Valuable input on social science research was provided by Professor Arielle Levine at San Diego State University, Professor James Eder at Arizona State University, Professor Ratana Chuenpagdee at Memorial University at St. John’s, Professor Richard Pollnac at the University of Rhode Island, Professor April Linton at UC San Diego, Professor Edward H. Allison at the University of Washington, Sarah Webb at the University of Queensland, Professor Noah Theriault at the University of Oklahoma, and Professor Clark Gibson at UC San Diego.  Others who provided valuable research advice and information include Dr. Peter Thomas, Dr. Randall Reeves, and Dr. Tim Ragen at the U.S. Marine Mammal Commission; Dr. Nicolas Pilcher at the Marine Research Foundation; Dr. Dominique Rissolo at the Waitt Institute; and Dr. Jeff Moore, Robert Pitman, Dr. Tim Gerrodette, Dr. Dale Squires, and Dr. Dave Weller at the Southwest Fisheries Science Center.
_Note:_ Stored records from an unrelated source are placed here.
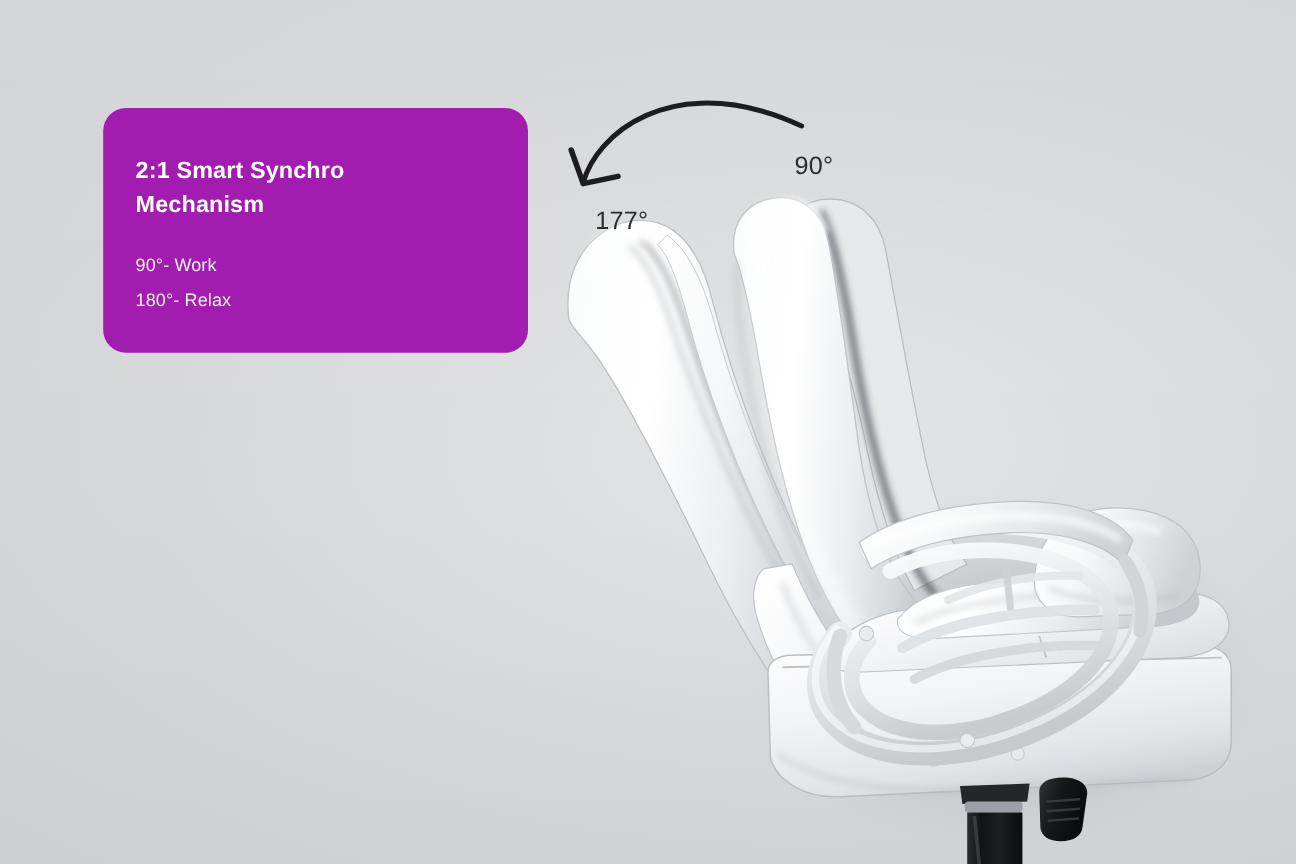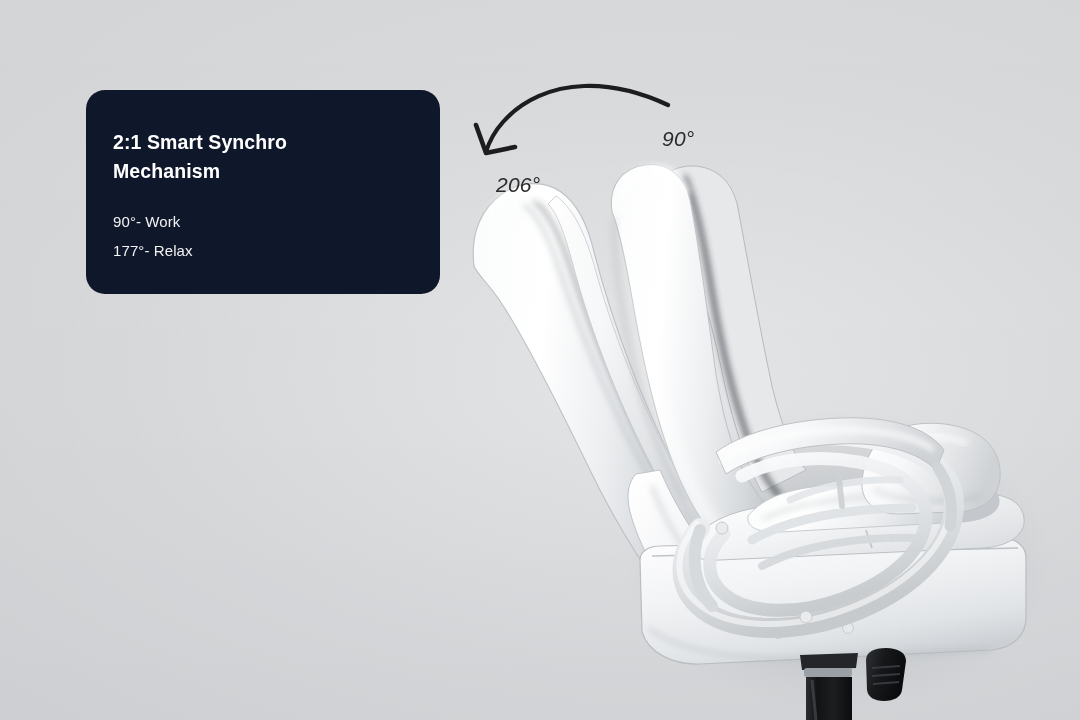--- a/index.html
+++ b/index.html
@@ -28,21 +28,21 @@
     pointer-events: none;
   }
 
   
   #info-card {
     position: absolute;
     left: 86px;
     top: 90px;
     width: 354px;
     height: 204px;
-    background: #0f172a;
+    background: #a21caf;
     border-radius: 19px;
     box-sizing: border-box;
     padding: 38px 30px 0 27px;
   }
   #card-title {
     color: #ffffff;
     font-size: 19.5px;
     font-weight: bold;
     line-height: 29px;
     letter-spacing: 0.1px;
@@ -58,21 +58,20 @@
   }
 
   
   .angle-label {
     position: absolute;
     color: #2b2b2b;
     font-size: 21px;
     font-weight: normal;
     letter-spacing: 0.2px;
     white-space: nowrap;
-    font-style: italic;
   }
   #angle-90  { left: 662px; top: 127px; }
   #angle-135 { left: 496px; top: 173px; }
 
   
   svg.layer {
     position: absolute;
     left: 0; top: 0;
     width: 1080px;
     height: 720px;
@@ -342,25 +341,25 @@
                L902 690 C901 697 894 701 884 701
                C874 701 868 697 867 690 Z" fill="url(#leverGrad)"></path>
       <path d="M872 668 L900 666 M872 676 L900 674 M873 684 L899 682" stroke="#3c4044" stroke-width="2" fill="none" opacity="0.85"></path>
     </g>
   </svg>
 
   <div id="info-card">
     <div id="card-title">2:1 Smart Synchro
 Mechanism</div>
     <div class="card-line">90°- Work</div>
-    <div class="card-line">177°- Relax</div>
+    <div class="card-line">180°- Relax</div>
   </div>
 
   <div class="angle-label" id="angle-90">90°</div>
-  <div class="angle-label" id="angle-135">206°</div>
+  <div class="angle-label" id="angle-135">177°</div>
 
   <svg class="layer" id="arrow-layer" viewBox="0 0 1080 720">
     <path d="M668 105
              C640 92 612 85 584 86
              C552 87 522 100 503 122
              C494 132 489 142 486 152" fill="none" stroke="#1d1d1f" stroke-width="4.2" stroke-linecap="round"></path>
     <path d="M476 125 L486 153 L515 147" fill="none" stroke="#1d1d1f" stroke-width="4.6" stroke-linecap="round" stroke-linejoin="round"></path>
   </svg>
 
 </div>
Thanks are also due to Robert Pitman and Annette Henry at the Southwest Fisheries Science Center, Penny Dockry at the Center for Marine Biodiversity and Conservation at SIO, and Christian McDonald,  the Scripps Department Office (particularly Gayle Aruta, Denise Darling, and Satomi Sato), and the Marine Biology Research Division at SIO for logistical support.  Logistical support was also provided by Dr. Esmerelda Cunanan, Eileen Valdecanas, Yolly Casas, and Marj Tolentino at the Philippine-American Educational Foundation, as well as the staff of Casa Rosa in Palawan, Peace Corps Volunteer Ryan Goehrung, Banwa Pension House, and Bago Elementary School in the Philippines, and the Wendy House hostel in Bangkok, Thailand

Funding for this research came from the U.S. Marine Mammal Commission, National Geographic-Waitt Grants, the Small-scale and Artisanal Fisheries Network, the Fulbright U.S. Student Program for the Philippines, Mia J. Tegner Fellowship for Coastal Ecology, the National Science Foundation (NSF) Integrative Graduate Education and Research Training program at the Center for Marine Biodiversity and Conservation, the NSF Graduate Fellowship, Friends of the UCSD International Center Friends Scholarship and the Ruth Newmark Scholarship, and the UCSD Institute for International, Comparative and Area Studies Travel Award.  Funding for my stipend and conference travel was provided by the NSF Graduate Fellowship, the San Diego Diversity Fellowship, the Duff Family Fellowship, the Stout Foundation, the Sustainability Fellowship, the Krinsk Research Advancement Initiative, and the William Menard Memorial Foundation.  The UC San Diego Institutional Review Board granted human subjects approval for all interview research.

Finally, I would like to acknowledge all other colleague-friends with whom I’ve interacted over the past seven years, and my fellow students, friends, and family who have supported me through this process.  Being able to live in the same city as my family has been beyond wonderful, and I will always remember their ceaseless support, even though my work takes me far away from them and doesn’t make the big bucks!